Yo veo que aquí se ha planteado una cuestión peliaguda y ha sido la de querer contentar a todos (que no a todas). Así, con una actitud que no podría situarse más lejana a planteamientos feministas y arrogando la expresión máxima de la autoridad, el director del Museo del Prado “reta a que alguien me diga un solo museo en España o en Europa que tenga en tres años una actividad de este tipo”. Por cierto que, como señala Peio H. Riaño, el museo plantea “cómo la mujer ha sido asfixiada por la Academia, pero no menciona el activo papel del Prado en ese sometimiento” y responde al reto: el Museo d’Orsay, desde 2012, ha hecho seis exposiciones temporales de mujeres artistas y plantea otras cuestiones de capital importancia sobre la posición del museo, como lo es el presupuesto destinado a comprar obras de artistas mujeres donde el Prado está a la cola.

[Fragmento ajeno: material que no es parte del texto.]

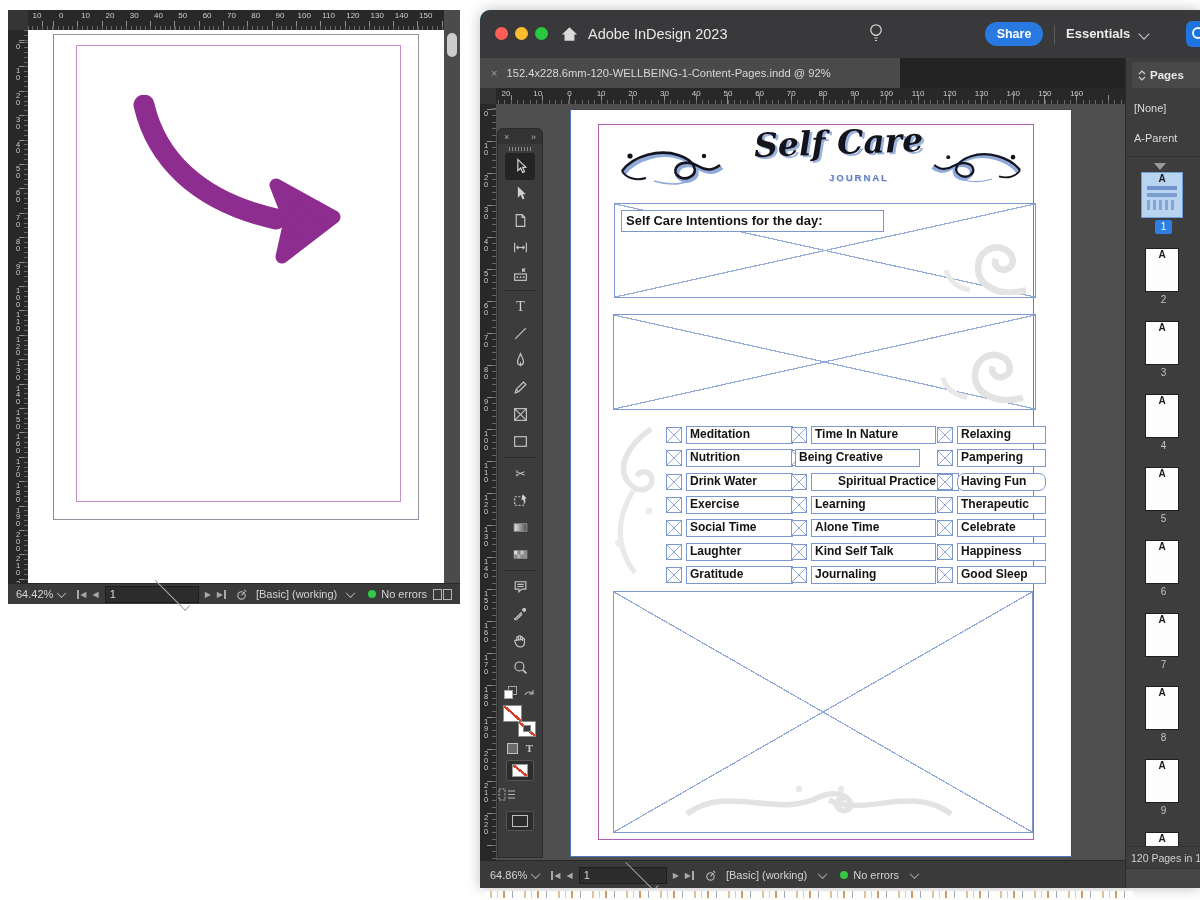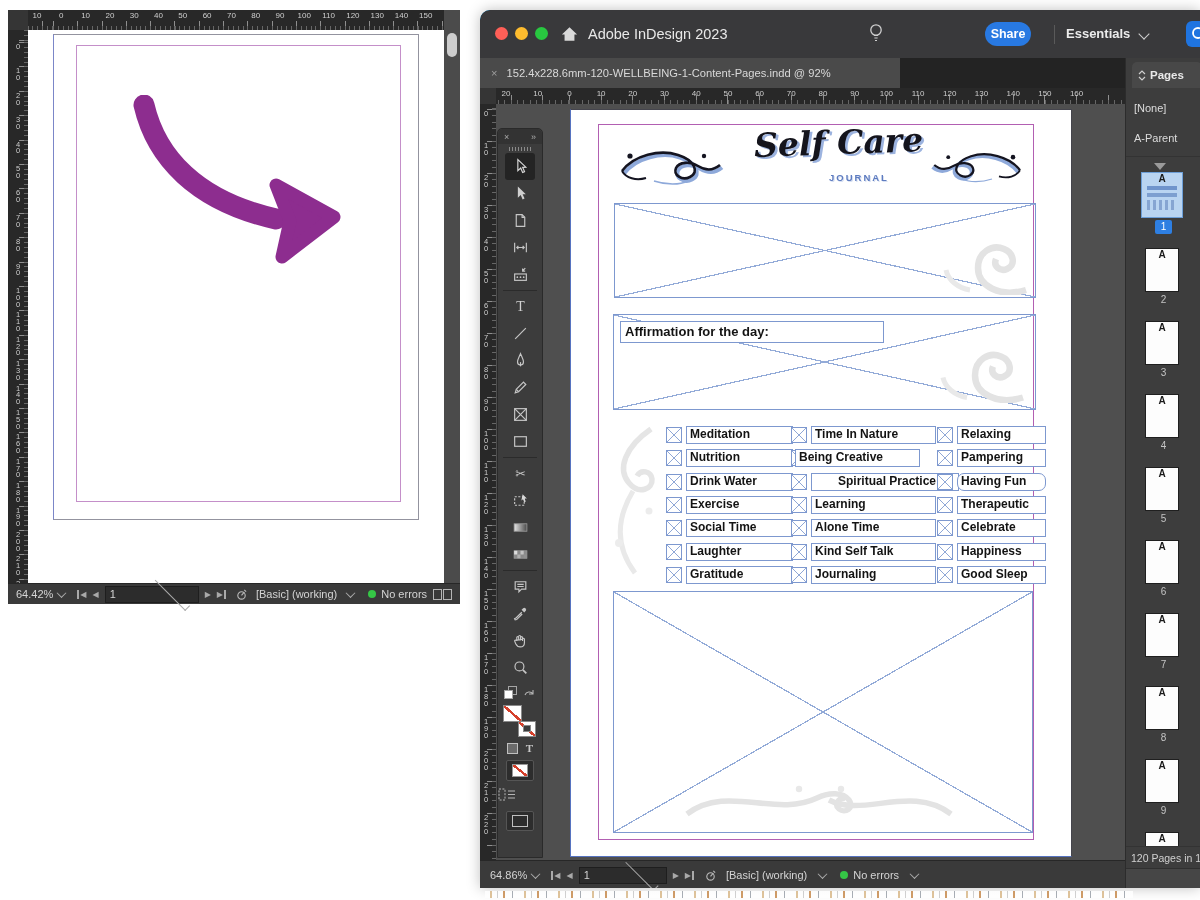"Share" #share-btn { width: 46px -> 58px }
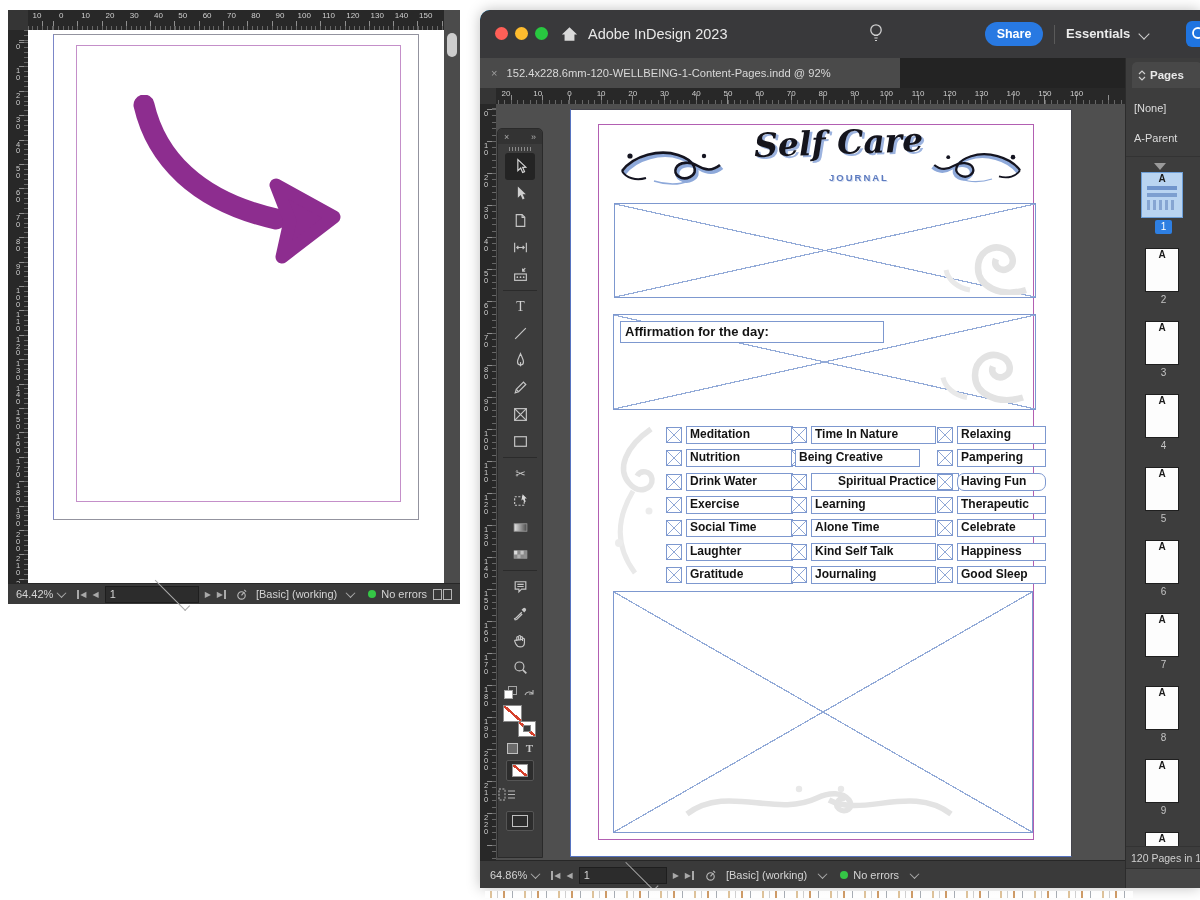"Self Care Intentions for the" div.doclabel { html: none -> <div>Self Care Intentions for the day:</div> }
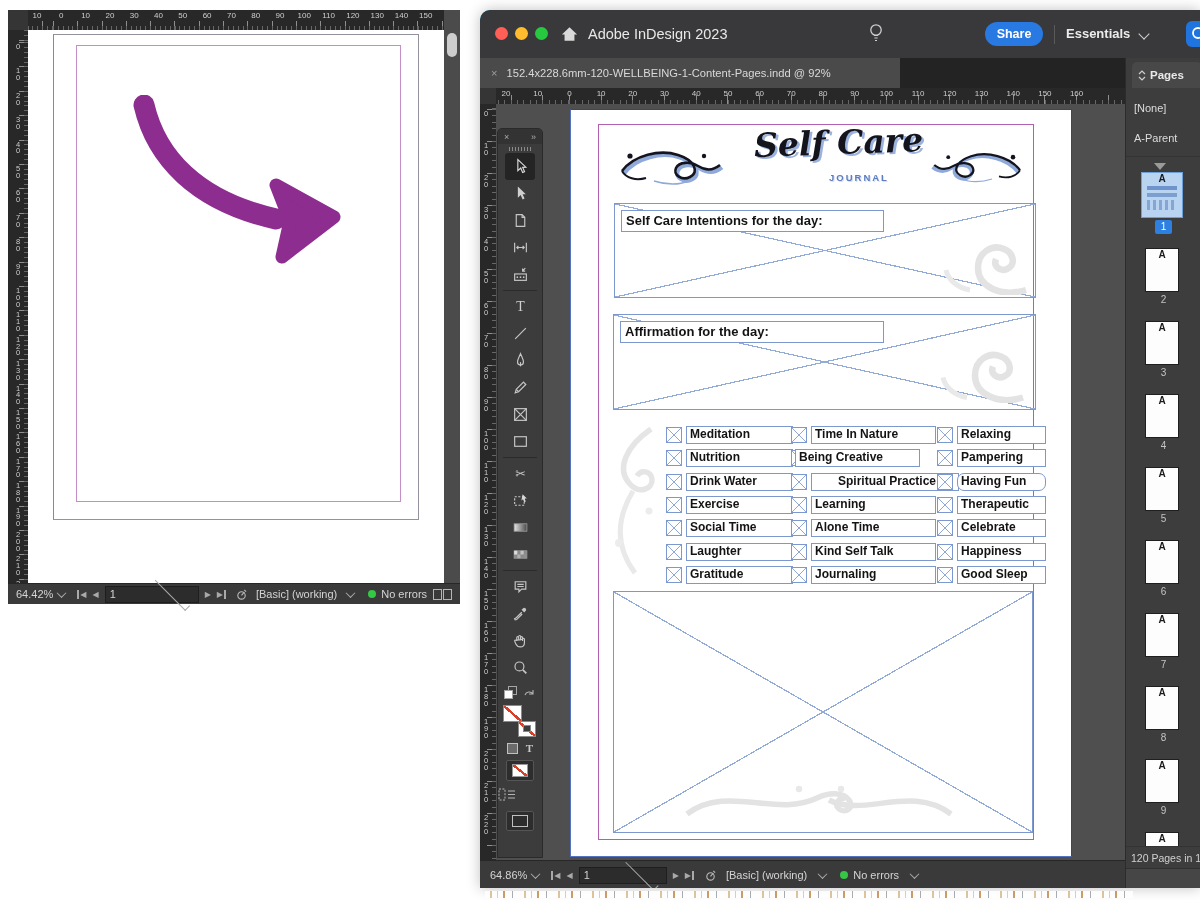"Affirmation for the day:" div.doclabel { html: <div>Affirmation for the day:</div> -> none }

Suay Aksoy, presidenta del ICOM hasta junio de este año, señala que los museos “son una de las instituciones en las que más confían nuestras sociedades”. Su voz importa “y esto viene acompañado de una tremenda responsabilidad, algo que requiere de los estándares más elevados de la práctica profesional”. Al igual que el lavado de cara feminista (el purple washing) el afirmar que “los museos no son neutrales” no sirve para desactivar su sentido canónino y patriarcal. Aksoy señala que estos no están separados de su contexto social e histórico, “y cuando parece que están separados, eso no es neutralidad, eso es una elección. Elegir no abordar el cambio climático no es neutralidad. Elegir no hablar de colonización no es neutralidad. Elegir no defender la igualdad no es neutralidad. Eso son elecciones, y podemos elegir mejor”. Quizá con cierta inteligencia y estrategia a futuro, más que “invitar” a una exposición a las mujeres tendría sentido abordar ampliamente el debate surgido en torno a esta y repensar el sentido de la institución junto a las voces del pensamiento que llevan décadas trabajando desde el arte y el feminismo. Posiblemente contemplar menos a las mujeres en las obras y situarlas en el centro del debate surgido pueda enriquecer todo lo que se ha puesto sobre la mesa para tener realmente museos más del siglo XXI.